This **is** `BigPipe.onPageletArrive()`, minus the jQuery. The question is: how do we split this across time — shell at build/deploy, resolves at request?

---

## What merjs Already Has

Three rendering modes that form a natural progression:

| Mode | How it works | Where |
|------|-------------|-------|
| **SSG** (`prerender = true`) | Build-time render → `dist/*.html` | `src/prerender.zig` |
| **Shell-first streaming** | Layout head flushed, body blocks, tail follows | `src/server.zig:321-349` |
| **True streaming** (`renderStream`) | Placeholder/resolve — skeletons swap to real content | `src/server.zig:275-318` |

PPR would sit between SSG (fully static) and streaming (fully dynamic): **static shell + dynamic holes**.

---

## The Debate: What's Good

### 1. The core insight is real
Most pages are 80% static, 20% dynamic. KV edge read is ~1ms, WASM render is ~5-15ms, external fetch is ~100-500ms. Serving the 80% from edge while overlapping the 20% computation is genuinely faster.

### 2. merjs is uniquely positioned
Unlike Next.js which retrofitted PPR onto React's hydration model, merjs has **no hydration**. The resolve scripts are self-contained inline `<script>` tags — no JS bundle hash dependencies, no React runtime version coupling. The static shell is truly static.

### 3. The `placeholder()`/`resolve()` split already exists
The boundary between "shell" and "dynamic" is already expressed in user code. No compiler analysis needed.

### 4. Cloudflare KV is a natural fit
KV is designed for read-heavy, write-on-deploy workloads — exactly the access pattern for pre-rendered shells. Two-tier cache (Cache API L1 per-colo + KV L2 global) gives per-colo speed with global durability.

---

## The Debate: What's Bad

### 1. Shell extraction is harder than it looks

`renderStream` runs linearly — writes shell, then placeholders, then fetches, then resolves. To extract just the shell at build time, you need to run `renderStream` and stop before resolves. But how does the framework know where the shell ends?

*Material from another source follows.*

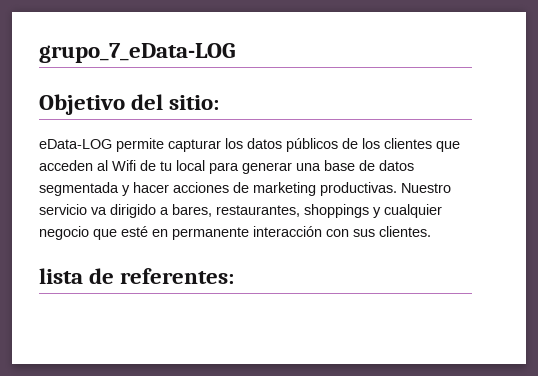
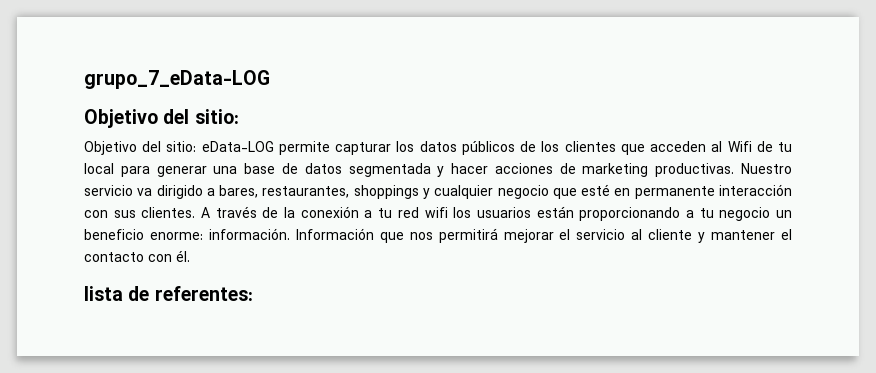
(220, 102) none -> [84,141,197,155] Objetivo del sitio:
(431, 231) none -> [201,206,793,221] [84,228,793,243] [84,250,190,262] A través de la conexión a tu red wifi los usuarios están proporcionando a tu negocio un beneficio enorme: información. Información que nos permitirá mejorar el servicio al cliente y mantener el contacto con él.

- **Convention-based** ("everything before first `resolve()`"): fragile if someone writes shell HTML after a resolve
- **Two-pass render**: runs `renderStream` twice, page code might have side effects
- **Separate functions** (`renderShell()` + `renderDynamic()`): doubles the API surface

Next.js avoids this by using React's component tree — static components are identified by the absence of `headers()`/`cookies()` calls. merjs doesn't have a component tree — it's imperative `stream.write()` calls. **The boundary is implicit in control flow, not explicit in structure.**

### 2. Cache invalidation is the actual hard problem

PPR shifts complexity from rendering to caching:
- Version-aware cache keys (deploy v3 shouldn't serve v2 shells)
- KV propagation takes up to **60 seconds** globally
- Stale-while-revalidate during propagation windows
- Per-route TTLs (blog changes hourly, about page changes quarterly)

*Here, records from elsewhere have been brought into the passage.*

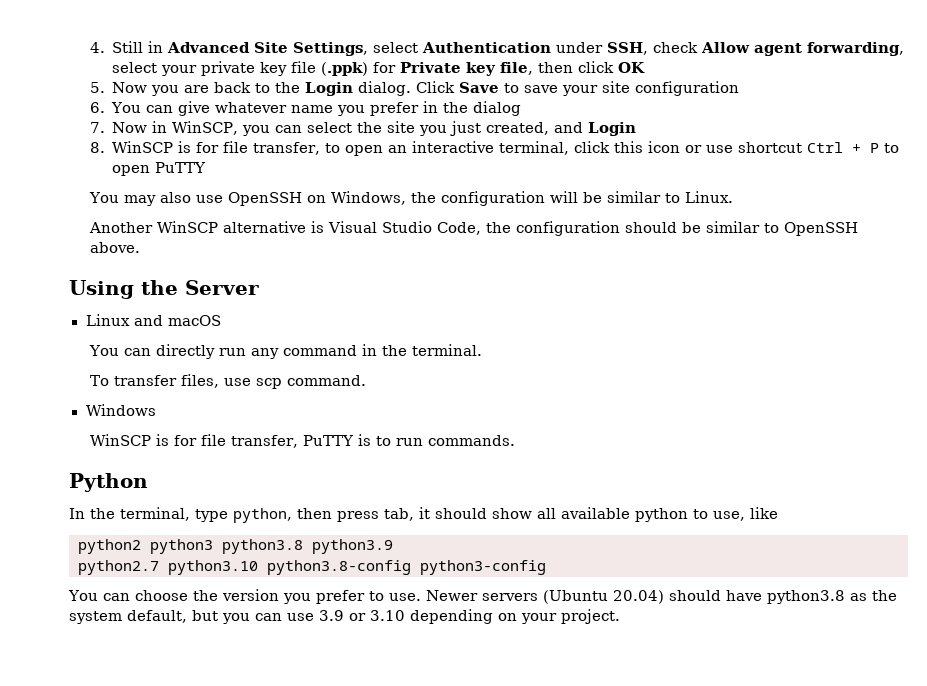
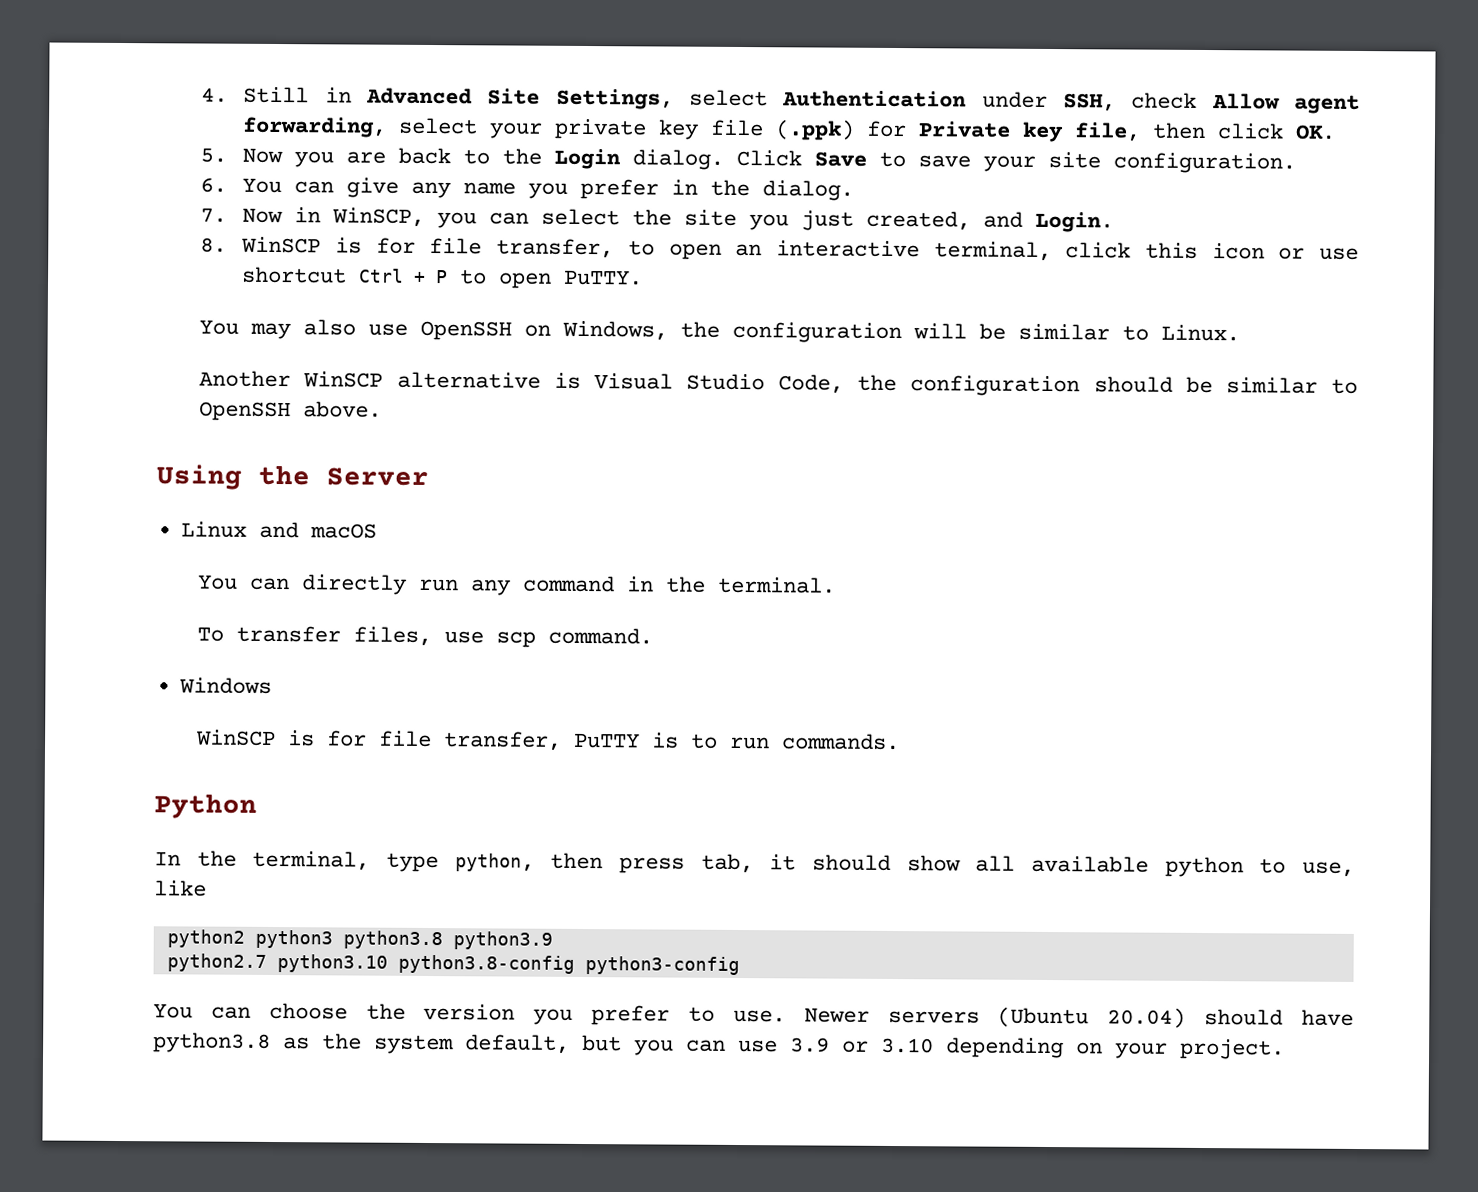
[618,62,646,73] OK -> [1295,124,1337,140] OK.
[635,81,740,96] configuration -> [1113,152,1297,174] configuration.
[215,102,288,113] whatever -> [411,181,452,199] any
[473,101,522,116] dialog -> [762,180,855,201] dialog.
[588,122,637,136] Login -> [1035,211,1115,233] Login.
[155,162,207,173] PuTTY -> [564,269,644,286] PuTTY.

The current `prerender.zig` is beautifully simple: render → write file → done. KV cache management adds operational surface area disproportionate to the perf gain for most sites.

### 3. The WASM/Worker architecture fights you

The current WASM API returns a **single buffer** (`handle()` → pointer to complete response). There's no streaming from WASM to JS. To stream resolves progressively, you'd need:
- A streaming WASM API (chunks written to shared memory + signals to JS) — significant complexity
- Or buffer all resolves in WASM, append to shell in JS — loses progressive streaming benefit

### 4. Is it actually faster for merjs?

Current WASM renders full pages in **~5-15ms**. Adding KV lookup (~1ms hit, ~50ms cold miss) + shell parsing + stitching might not beat "just render the whole thing in WASM." PPR shines when SSR is slow (React: 50-200ms). **merjs is already fast enough that the delta might be 5-7ms.**

### 5. It breaks the simplicity contract

merjs's pitch: write Zig, get a web app, zero npm, zero complexity. PPR adds:
- New `pub const ppr = true` flag
- Authors must reason about static-vs-dynamic splits
- KV namespace config in wrangler.toml
- Cache invalidation on deploy
- Debug complexity ("why stale content?" → KV propagation delay)

---

## Alternative Approaches Considered

### Option A: Transparent PPR (auto-detect)
Run every `renderStream` page in collect mode at build time. Capture `write()` + `placeholder()` output as the shell. Everything after first `resolve()` is dynamic.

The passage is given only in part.